Dans le même esprit, Orbiter (première version en 2000, toujours en développement, dernière version en date en 2010) reprend le principe du simulateur universel réaliste. Mouvement des planètes, gravitation, physique de l’espace sont modélisés avec précision. L’idée est de permettre au joueur d’explorer le système solaire avec des véhicules au comportement réaliste, qu’ils soient réels (la navette spatiale) ou fictifs (le delta-glider). Il est possible également de simuler des accostages avec la station spatiale internationale ou d’autres navettes spatiales. Développé par Martin Schweiger, professeur à la University College London, ce jeu, par la complexité de l’ensemble, semble réservé aux passionnés, qui pourront malgré tout éprouver une grande satisfaction à la réussite d’une décollage sans accroc.

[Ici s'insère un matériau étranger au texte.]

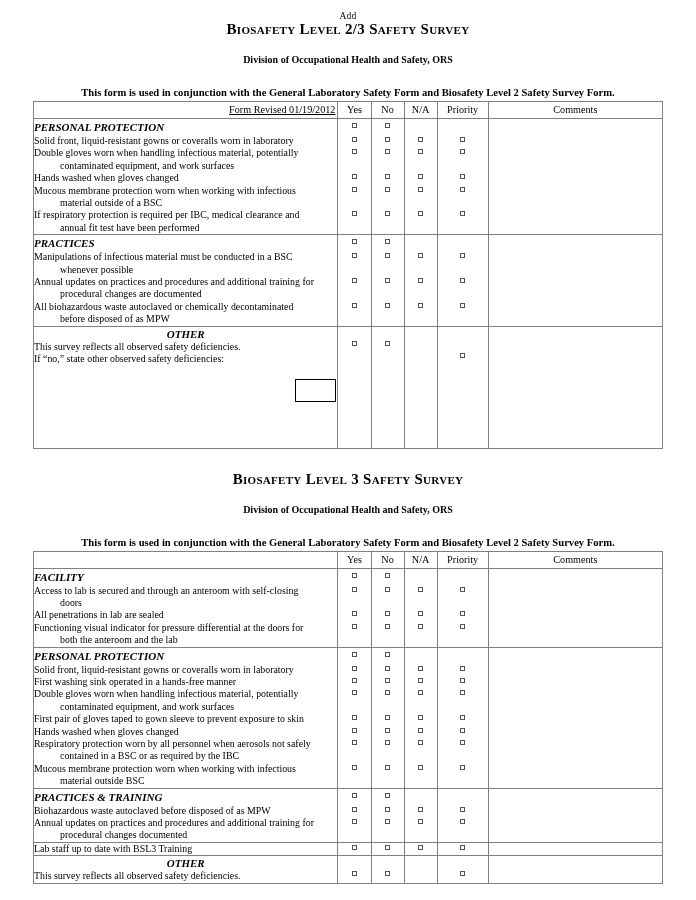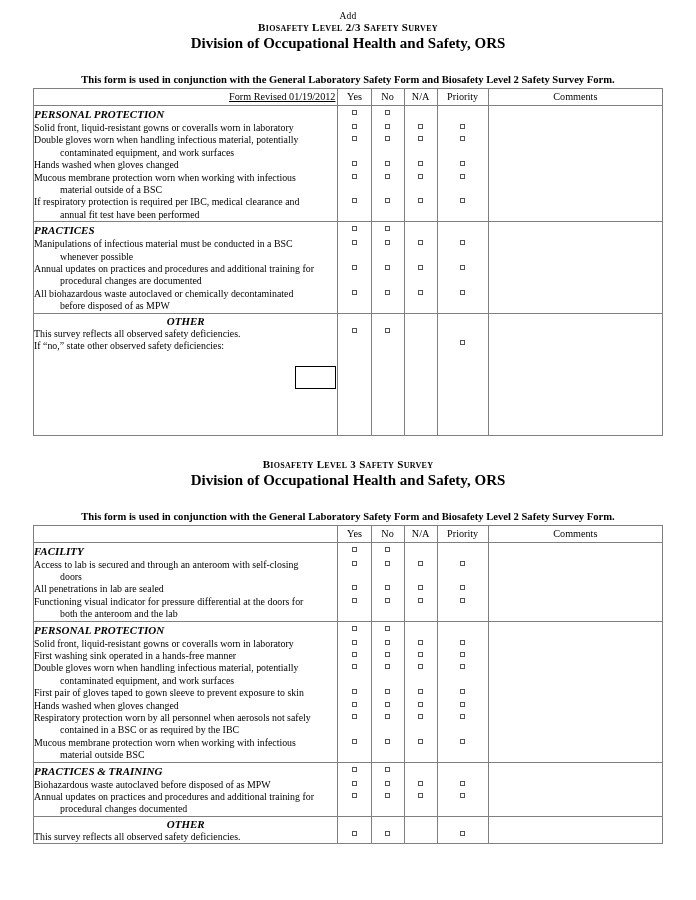--- a/index.html
+++ b/index.html
@@ -28,7 +28,7 @@
   .title {
     text-align: center;
     font-weight: bold;
-    font-size: 11px;
+    font-size: 15px;
     font-variant: small-caps;
     letter-spacing: .3px;
     white-space: nowrap;

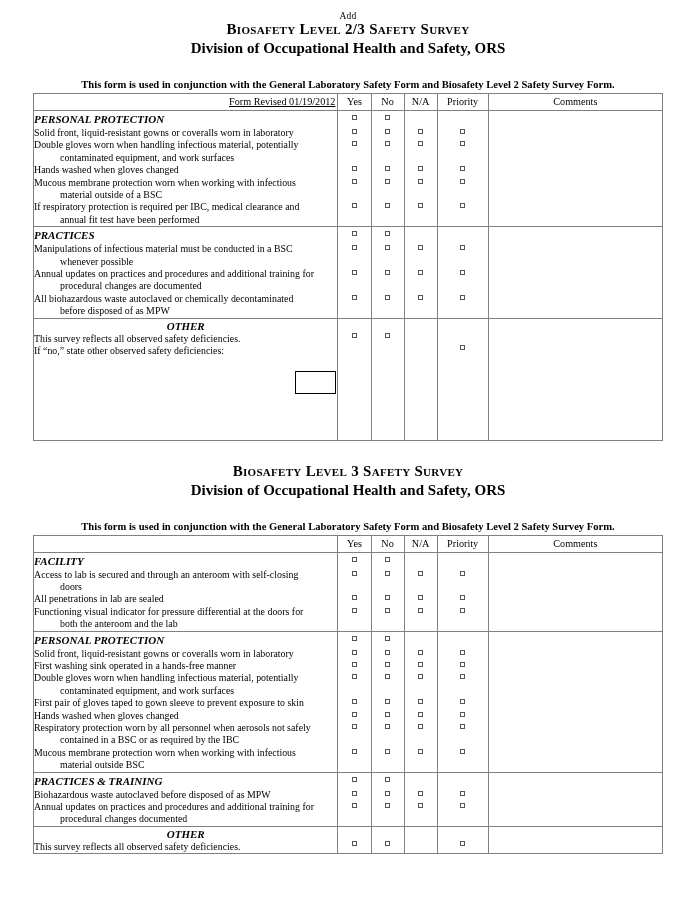--- a/index.html
+++ b/index.html
@@ -36,8 +36,8 @@
   .subtitle {
     text-align: center;
     font-weight: bold;
-    font-size: 15px;
-    margin-top: 2px;
+    font-size: 10px;
+    margin-top: 16px;
   }
   .usenote {
     text-align: center;

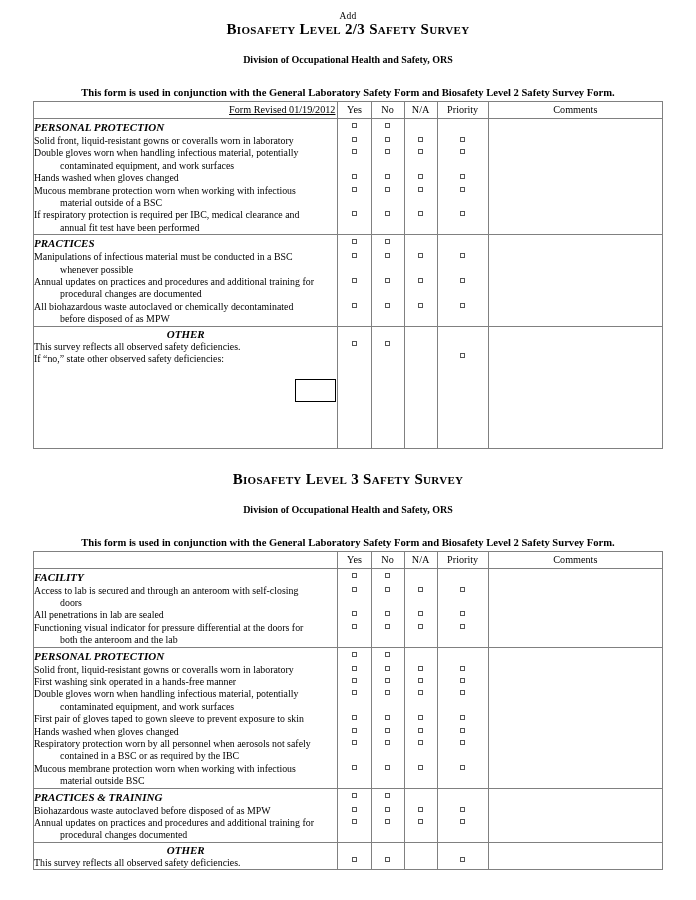--- a/index.html
+++ b/index.html
@@ -731,6 +731,24 @@
             <td></td>
           </tr>
           <tr class="ruled">
+            <td class="itemtext">
+              <span class="ln">Lab staff up to date with BSL3 Training</span>
+            </td>
+            <td class="cb-cell">
+              <span class="cbline"><span class="box"></span></span>
+            </td>
+            <td class="cb-cell">
+              <span class="cbline"><span class="box"></span></span>
+            </td>
+            <td class="cb-cell">
+              <span class="cbline"><span class="box"></span></span>
+            </td>
+            <td class="cb-cell">
+              <span class="cbline"><span class="box"></span></span>
+            </td>
+            <td></td>
+          </tr>
+          <tr class="ruled">
             <td class="other-cell">
               <div class="other-title">OTHER</div>
               <span class="other-line">This survey reflects all observed safety deficiencies.</span>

sc9Figure 12 – Orbiter (2000-2010)
sc10Figure 13 – Orbiter (2000-2010)

Ce rapide tour d’horizon voulait simplement pointer un domaine que l’université investit peu mais qui offre néanmoins un ensemble d’objets culturels originaux et passionnants à étudier. Cette brève présentation n’avait d’autre ambition que d’en montrer leur diversité et la richesse de leur histoire.

Björn-Olav Dozo
Août 2012

Björn-Olav Dozo est chargé de recherches du F.R.S.-FNRS et rattaché au Centre d'étude de la littérature francophone de Belgique, à l'ULg. Ses recherches s'inscrivent dans le domaine des humanités numériques. Il enseigne notamment les genres paralittéraires.